▸ **What you have to do**:
Return the number of lines below with "RECEIVER" in them, and nothing else.

[Extracted data entries]
=== Section Start ===

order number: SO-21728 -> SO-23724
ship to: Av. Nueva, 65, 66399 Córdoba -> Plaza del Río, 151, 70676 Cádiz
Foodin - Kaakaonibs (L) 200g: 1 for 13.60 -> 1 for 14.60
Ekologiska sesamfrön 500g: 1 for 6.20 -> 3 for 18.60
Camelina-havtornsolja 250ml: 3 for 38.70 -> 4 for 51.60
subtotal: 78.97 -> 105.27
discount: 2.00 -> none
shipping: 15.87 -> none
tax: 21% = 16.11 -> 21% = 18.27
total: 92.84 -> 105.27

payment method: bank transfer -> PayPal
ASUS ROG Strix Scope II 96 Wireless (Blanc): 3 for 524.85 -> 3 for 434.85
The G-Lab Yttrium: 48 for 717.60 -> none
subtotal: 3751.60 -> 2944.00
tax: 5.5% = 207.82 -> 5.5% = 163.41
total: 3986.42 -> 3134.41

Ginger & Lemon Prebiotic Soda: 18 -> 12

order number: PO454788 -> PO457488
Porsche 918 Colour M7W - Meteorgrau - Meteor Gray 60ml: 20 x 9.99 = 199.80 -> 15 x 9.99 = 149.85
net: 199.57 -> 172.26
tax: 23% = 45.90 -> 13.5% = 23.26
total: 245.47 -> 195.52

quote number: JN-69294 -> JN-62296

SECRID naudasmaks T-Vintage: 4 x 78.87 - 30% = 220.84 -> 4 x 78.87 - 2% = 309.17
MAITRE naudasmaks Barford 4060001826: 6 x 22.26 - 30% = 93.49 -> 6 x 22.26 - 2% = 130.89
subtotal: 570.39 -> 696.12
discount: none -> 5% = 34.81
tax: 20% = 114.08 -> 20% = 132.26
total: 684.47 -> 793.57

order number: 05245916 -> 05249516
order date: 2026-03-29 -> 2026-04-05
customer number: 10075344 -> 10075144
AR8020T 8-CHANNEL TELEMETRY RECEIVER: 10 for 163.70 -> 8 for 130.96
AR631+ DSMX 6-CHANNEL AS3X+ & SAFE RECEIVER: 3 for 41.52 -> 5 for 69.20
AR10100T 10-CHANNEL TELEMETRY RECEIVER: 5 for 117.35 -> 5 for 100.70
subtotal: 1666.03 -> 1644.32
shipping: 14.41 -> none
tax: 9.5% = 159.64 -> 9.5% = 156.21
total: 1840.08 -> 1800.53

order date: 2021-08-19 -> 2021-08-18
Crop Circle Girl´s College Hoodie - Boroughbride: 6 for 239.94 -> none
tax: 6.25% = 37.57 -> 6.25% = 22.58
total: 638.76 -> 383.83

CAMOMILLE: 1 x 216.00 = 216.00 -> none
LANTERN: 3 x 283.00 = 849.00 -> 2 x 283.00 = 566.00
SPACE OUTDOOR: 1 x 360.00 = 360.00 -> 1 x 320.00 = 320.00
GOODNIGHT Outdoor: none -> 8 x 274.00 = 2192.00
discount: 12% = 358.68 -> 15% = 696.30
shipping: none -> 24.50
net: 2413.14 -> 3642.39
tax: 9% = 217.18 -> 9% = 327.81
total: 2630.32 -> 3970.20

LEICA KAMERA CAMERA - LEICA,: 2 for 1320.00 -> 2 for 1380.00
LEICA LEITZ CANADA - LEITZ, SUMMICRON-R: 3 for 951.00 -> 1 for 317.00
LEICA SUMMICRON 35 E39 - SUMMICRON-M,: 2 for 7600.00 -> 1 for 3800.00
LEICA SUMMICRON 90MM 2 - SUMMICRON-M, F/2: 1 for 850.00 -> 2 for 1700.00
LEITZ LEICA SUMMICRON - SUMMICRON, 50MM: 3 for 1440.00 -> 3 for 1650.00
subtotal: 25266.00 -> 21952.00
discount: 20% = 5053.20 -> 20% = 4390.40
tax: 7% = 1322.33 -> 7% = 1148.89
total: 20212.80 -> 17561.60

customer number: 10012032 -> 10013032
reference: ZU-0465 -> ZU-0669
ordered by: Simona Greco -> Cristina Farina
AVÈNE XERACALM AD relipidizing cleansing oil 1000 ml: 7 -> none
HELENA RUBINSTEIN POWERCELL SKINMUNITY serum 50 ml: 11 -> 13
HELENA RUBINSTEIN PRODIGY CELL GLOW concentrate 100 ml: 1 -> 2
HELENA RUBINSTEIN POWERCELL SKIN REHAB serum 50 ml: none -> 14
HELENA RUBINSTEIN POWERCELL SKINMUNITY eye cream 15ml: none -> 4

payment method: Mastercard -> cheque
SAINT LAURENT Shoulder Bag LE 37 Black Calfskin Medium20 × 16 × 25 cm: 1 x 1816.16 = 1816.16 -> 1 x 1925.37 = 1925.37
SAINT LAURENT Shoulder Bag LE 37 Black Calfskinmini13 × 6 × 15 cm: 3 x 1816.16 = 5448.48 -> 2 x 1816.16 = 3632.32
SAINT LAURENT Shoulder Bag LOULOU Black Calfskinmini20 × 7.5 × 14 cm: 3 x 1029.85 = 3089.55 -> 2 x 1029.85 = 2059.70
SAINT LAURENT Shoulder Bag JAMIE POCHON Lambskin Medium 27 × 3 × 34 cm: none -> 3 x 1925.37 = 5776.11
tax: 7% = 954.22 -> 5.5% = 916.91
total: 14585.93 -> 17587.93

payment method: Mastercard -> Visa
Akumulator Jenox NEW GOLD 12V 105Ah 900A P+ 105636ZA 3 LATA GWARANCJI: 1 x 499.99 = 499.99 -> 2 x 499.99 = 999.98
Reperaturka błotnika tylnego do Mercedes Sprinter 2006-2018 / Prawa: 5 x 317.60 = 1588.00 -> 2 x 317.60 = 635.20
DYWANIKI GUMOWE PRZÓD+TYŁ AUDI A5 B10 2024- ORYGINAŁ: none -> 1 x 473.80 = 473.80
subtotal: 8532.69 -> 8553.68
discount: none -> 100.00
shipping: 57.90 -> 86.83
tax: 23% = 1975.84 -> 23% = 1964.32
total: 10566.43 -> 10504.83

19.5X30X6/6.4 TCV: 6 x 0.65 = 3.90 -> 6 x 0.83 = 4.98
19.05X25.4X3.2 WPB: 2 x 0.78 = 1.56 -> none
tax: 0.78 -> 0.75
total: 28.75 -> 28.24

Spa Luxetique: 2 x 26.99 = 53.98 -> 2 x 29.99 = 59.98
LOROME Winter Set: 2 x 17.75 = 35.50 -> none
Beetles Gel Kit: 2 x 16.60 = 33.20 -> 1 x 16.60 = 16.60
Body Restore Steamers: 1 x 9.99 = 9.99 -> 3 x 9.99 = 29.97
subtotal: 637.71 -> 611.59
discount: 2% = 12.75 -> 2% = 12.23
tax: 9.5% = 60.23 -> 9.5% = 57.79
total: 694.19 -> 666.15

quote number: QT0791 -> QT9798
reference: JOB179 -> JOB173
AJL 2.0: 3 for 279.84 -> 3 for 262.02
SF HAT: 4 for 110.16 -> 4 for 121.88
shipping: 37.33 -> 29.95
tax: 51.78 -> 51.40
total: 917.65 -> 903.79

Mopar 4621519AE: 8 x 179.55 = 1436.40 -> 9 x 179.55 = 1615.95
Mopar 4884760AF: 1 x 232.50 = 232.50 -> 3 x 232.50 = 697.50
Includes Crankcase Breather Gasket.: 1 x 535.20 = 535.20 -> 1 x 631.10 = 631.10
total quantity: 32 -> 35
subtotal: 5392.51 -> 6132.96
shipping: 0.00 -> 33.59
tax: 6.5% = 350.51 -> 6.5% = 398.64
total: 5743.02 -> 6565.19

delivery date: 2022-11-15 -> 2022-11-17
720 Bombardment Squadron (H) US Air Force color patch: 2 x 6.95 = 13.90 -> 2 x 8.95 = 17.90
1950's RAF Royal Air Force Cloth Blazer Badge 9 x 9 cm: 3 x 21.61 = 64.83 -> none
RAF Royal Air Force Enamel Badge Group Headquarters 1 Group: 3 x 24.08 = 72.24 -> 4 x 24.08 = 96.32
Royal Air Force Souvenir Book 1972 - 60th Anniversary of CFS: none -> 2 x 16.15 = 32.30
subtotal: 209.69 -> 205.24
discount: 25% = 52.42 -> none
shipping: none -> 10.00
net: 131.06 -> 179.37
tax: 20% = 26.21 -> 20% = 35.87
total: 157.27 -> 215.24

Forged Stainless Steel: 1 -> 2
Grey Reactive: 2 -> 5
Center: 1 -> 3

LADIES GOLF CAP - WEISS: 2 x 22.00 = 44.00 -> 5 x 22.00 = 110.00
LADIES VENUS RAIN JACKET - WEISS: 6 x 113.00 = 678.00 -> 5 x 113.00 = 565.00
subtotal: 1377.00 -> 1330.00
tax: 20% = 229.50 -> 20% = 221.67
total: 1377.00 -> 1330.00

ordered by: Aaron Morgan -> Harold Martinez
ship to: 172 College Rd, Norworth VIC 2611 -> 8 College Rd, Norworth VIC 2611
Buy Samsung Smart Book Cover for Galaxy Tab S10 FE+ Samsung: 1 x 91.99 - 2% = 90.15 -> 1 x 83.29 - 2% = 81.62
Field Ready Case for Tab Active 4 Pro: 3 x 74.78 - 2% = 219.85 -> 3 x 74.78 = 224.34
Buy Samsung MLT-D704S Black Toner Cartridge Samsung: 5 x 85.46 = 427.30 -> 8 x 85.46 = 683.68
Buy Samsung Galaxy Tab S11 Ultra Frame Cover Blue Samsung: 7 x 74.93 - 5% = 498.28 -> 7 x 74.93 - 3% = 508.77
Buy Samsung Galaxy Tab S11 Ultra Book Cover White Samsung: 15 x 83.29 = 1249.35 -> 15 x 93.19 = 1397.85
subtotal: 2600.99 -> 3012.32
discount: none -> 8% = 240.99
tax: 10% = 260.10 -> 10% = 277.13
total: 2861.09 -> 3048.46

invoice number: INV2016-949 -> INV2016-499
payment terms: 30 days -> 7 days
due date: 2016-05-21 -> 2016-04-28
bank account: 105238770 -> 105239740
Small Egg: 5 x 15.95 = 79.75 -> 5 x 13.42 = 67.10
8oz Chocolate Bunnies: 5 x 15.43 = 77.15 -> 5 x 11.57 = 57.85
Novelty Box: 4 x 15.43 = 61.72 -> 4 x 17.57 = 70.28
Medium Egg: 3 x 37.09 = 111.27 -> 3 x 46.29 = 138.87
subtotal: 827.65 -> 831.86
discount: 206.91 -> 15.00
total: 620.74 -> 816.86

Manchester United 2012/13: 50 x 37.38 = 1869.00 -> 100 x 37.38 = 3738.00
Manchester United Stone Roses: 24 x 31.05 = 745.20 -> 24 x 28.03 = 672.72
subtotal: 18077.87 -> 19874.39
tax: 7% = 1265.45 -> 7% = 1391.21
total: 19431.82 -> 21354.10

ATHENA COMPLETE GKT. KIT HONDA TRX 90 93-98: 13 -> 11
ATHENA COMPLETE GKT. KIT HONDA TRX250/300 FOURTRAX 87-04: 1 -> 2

=== Section End ===

▸ **Your solution**:
3